No puedo confiar la vida de mi amigo a algo de lo que estoy tan poco segura y con lo que sigo tan enfadada por haberse llevado a mi familia y haberme dejado sola en este mundo.
Así pues, en lugar de rezar, le hablo de las cosas en las que sí creo, de las cosas que sé que son ciertas porque tengo fe en ellas. Le cuento las historias que me narraba mi madre sobre la vida antes del Regreso.
Le hablo del océano.
En esos momentos sé que estoy enamorada de Travis. Noto cómo me desvivo por conseguir que se ponga bien. Sé que si pudiera dividir mi vida y compartirla con él para hacer que sanase, no dudaría en hacerlo. Y no comprendo cómo es posible que, día tras día, yo lo visite y apoye la cara tan cerca de la suya que mis labios le rocen la mejilla y la oreja y, aun así, él no haya mejorado.

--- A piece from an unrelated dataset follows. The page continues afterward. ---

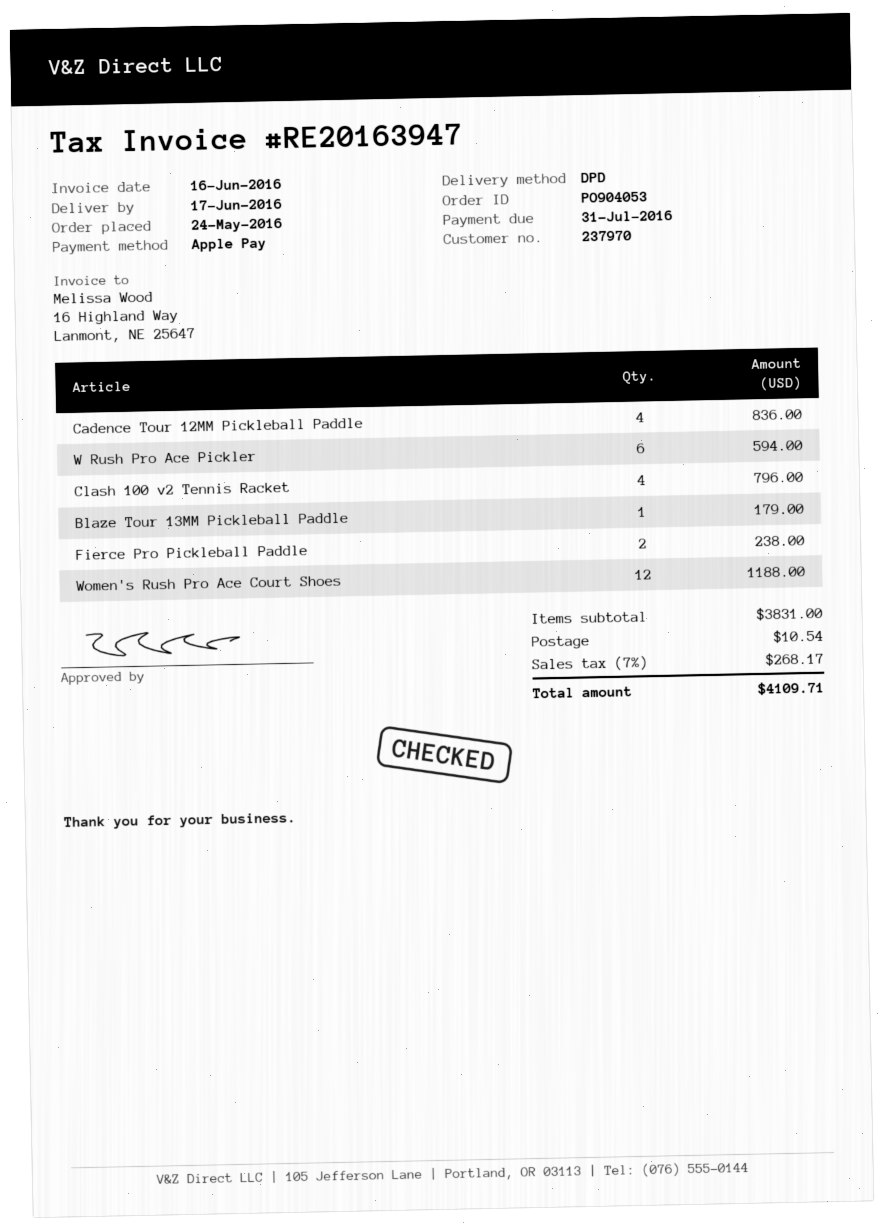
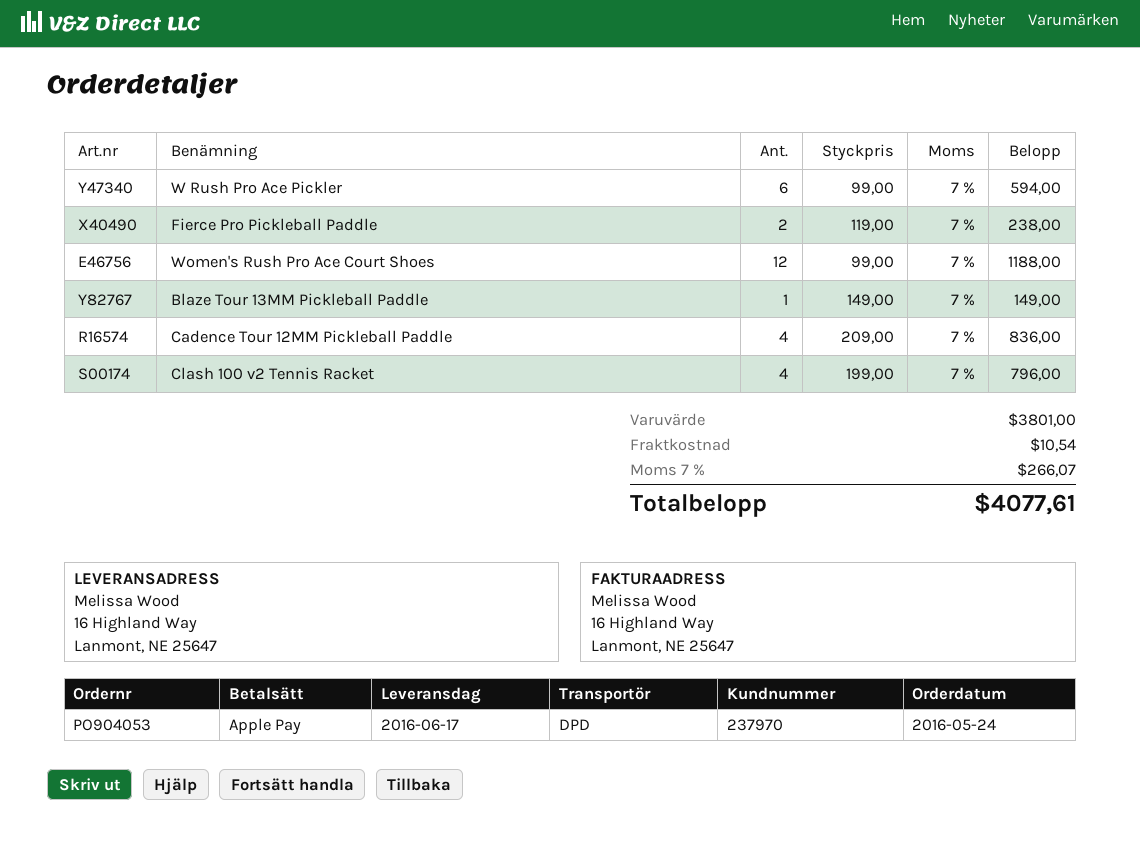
Blaze Tour 13MM Pickleball Paddle: 1 for 179.00 -> 1 for 149.00
subtotal: 3831.00 -> 3801.00
tax: 7% = 268.17 -> 7% = 266.07
total: 4109.71 -> 4077.61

Cuando no estoy con Travis sino a solas en mi habitación, no puedo olvidar aquel día junto al arroyo, el día en que mi madre se contagió. Recuerdo cuando Harry me dijo que Travis había elegido a mi amiga Cass y no a mí. A pesar de que Cass no ha ido a la Catedral para sentarse junto a Travis como he hecho yo, a pesar de que ella no se lo merece tanto como yo, recuerdo que Travis ya le ha pedido la mano a otra. Que es a Cass a quien estaría cortejando ahora mismo si no fuera por la pierna rota. Y saberlo me llena de rabia y de nostalgia, y ambas se entrelazan en lo más profundo de mi ser hasta un punto que ya no puedo distinguir a la una de la otra y lo único que sé es que lo deseo.
Así es como he llegado a comprender por qué jamás podré ser una verdadera sierva de Dios, por qué nunca seré capaz de entregar mi vida a las Hermanas. Amo demasiado a Travis para renunciar a él.